*** SUPPLIED INFORMATION ***

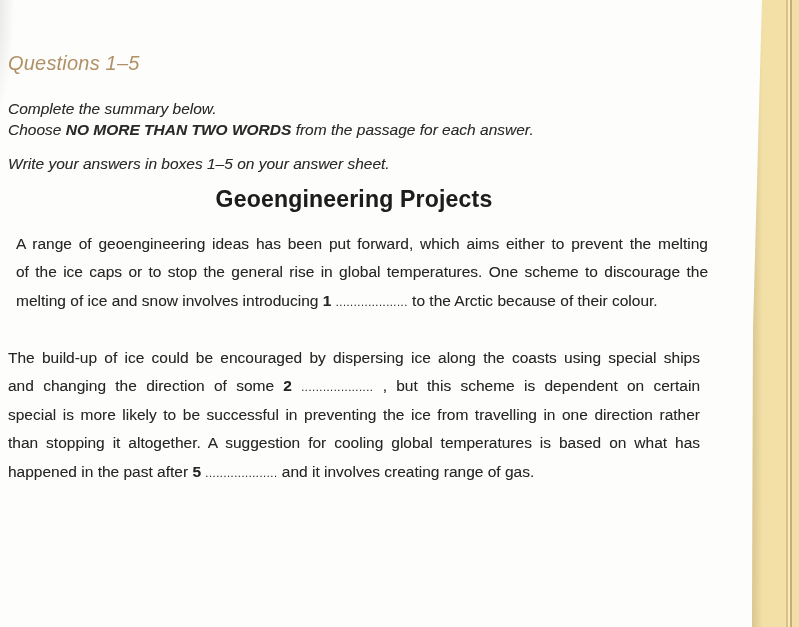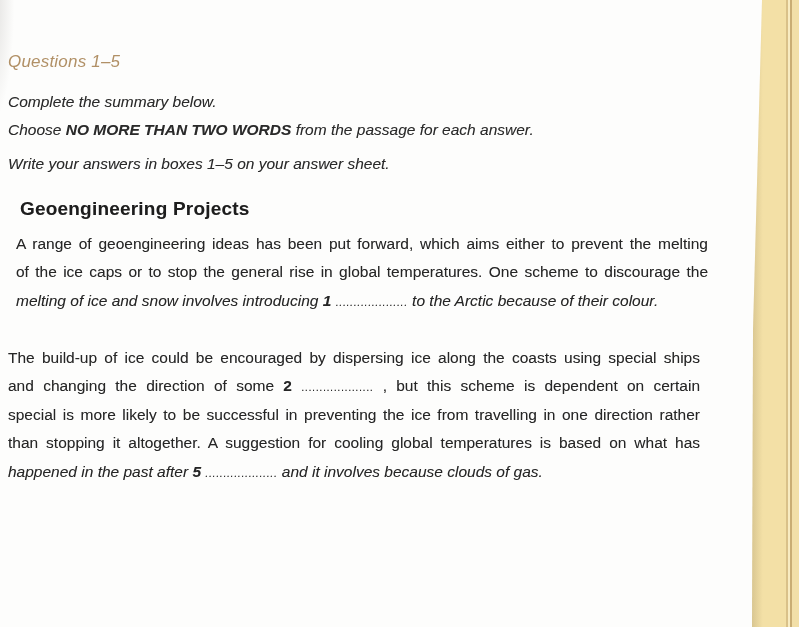"Questions 1–5" .q-heading { font-size: 17px -> 20px }
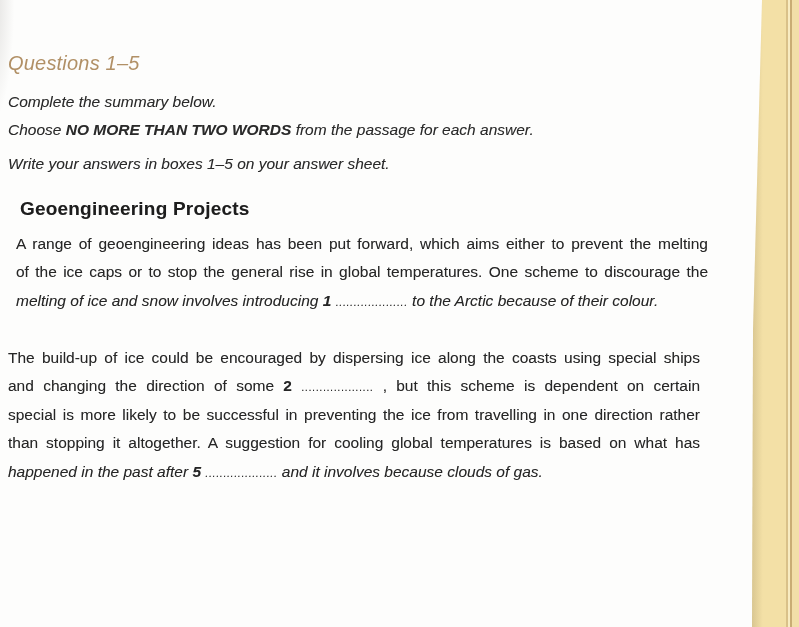"Complete the summary below." #instr-0 { top: 93px -> 100px }
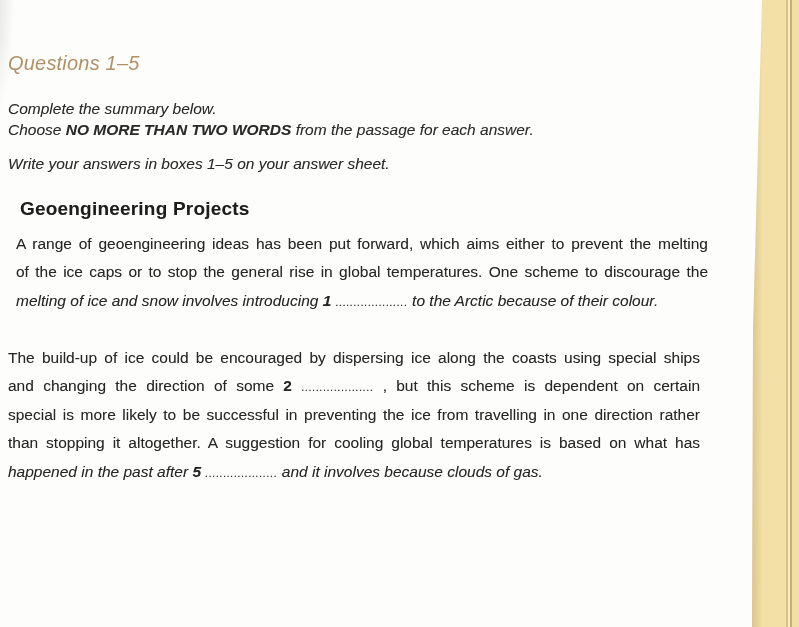"Geoengineering Projects" .title { font-size: 19px -> 23px; margin: 12px -> 0; text-align: left -> center }
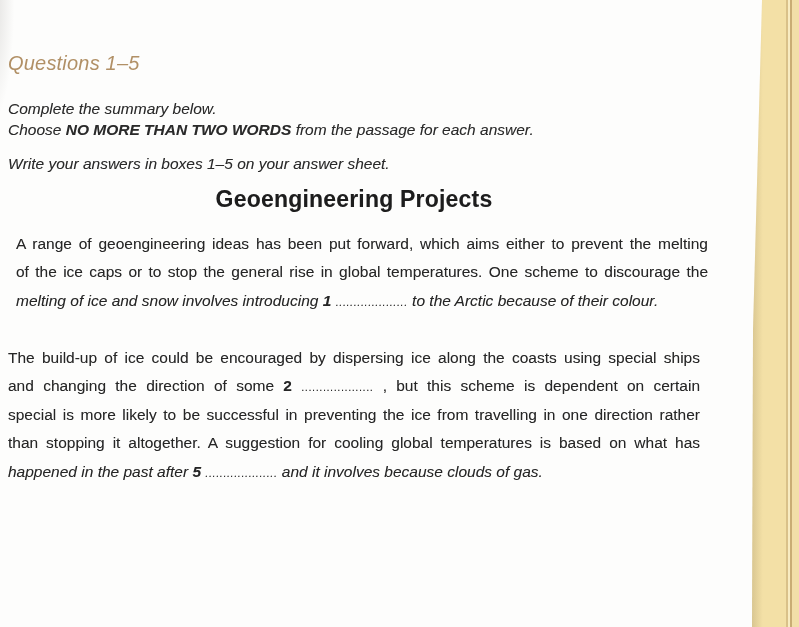"melting of ice and snow" .line.last { font-style: italic -> none }
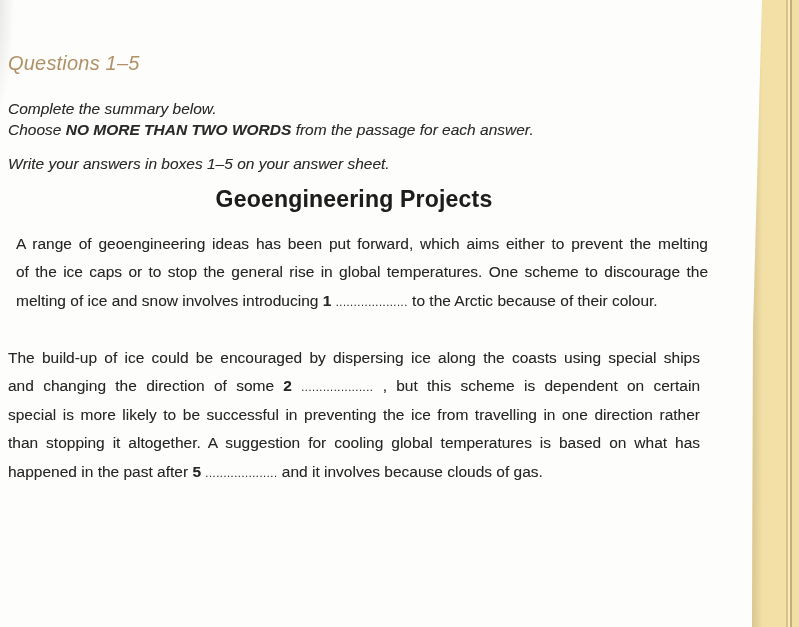"and it involves because clouds" span { text: because clouds -> creating range }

*** End of SUPPLIED INFORMATION ***

* **YOUR TASK**
Take the entries above and set them down exactly, minus the pictures.

* **SOLVED EXERCISE**
"Questions 1–5" .q-heading { font-size: 17px -> 20px }
"Complete the summary below." #instr-0 { top: 93px -> 100px }
"Geoengineering Projects" .title { font-size: 19px -> 23px; margin: 12px -> 0; text-align: left -> center }
"melting of ice and snow" .line.last { font-style: italic -> none }
"and it involves because clouds" span { text: because clouds -> creating range }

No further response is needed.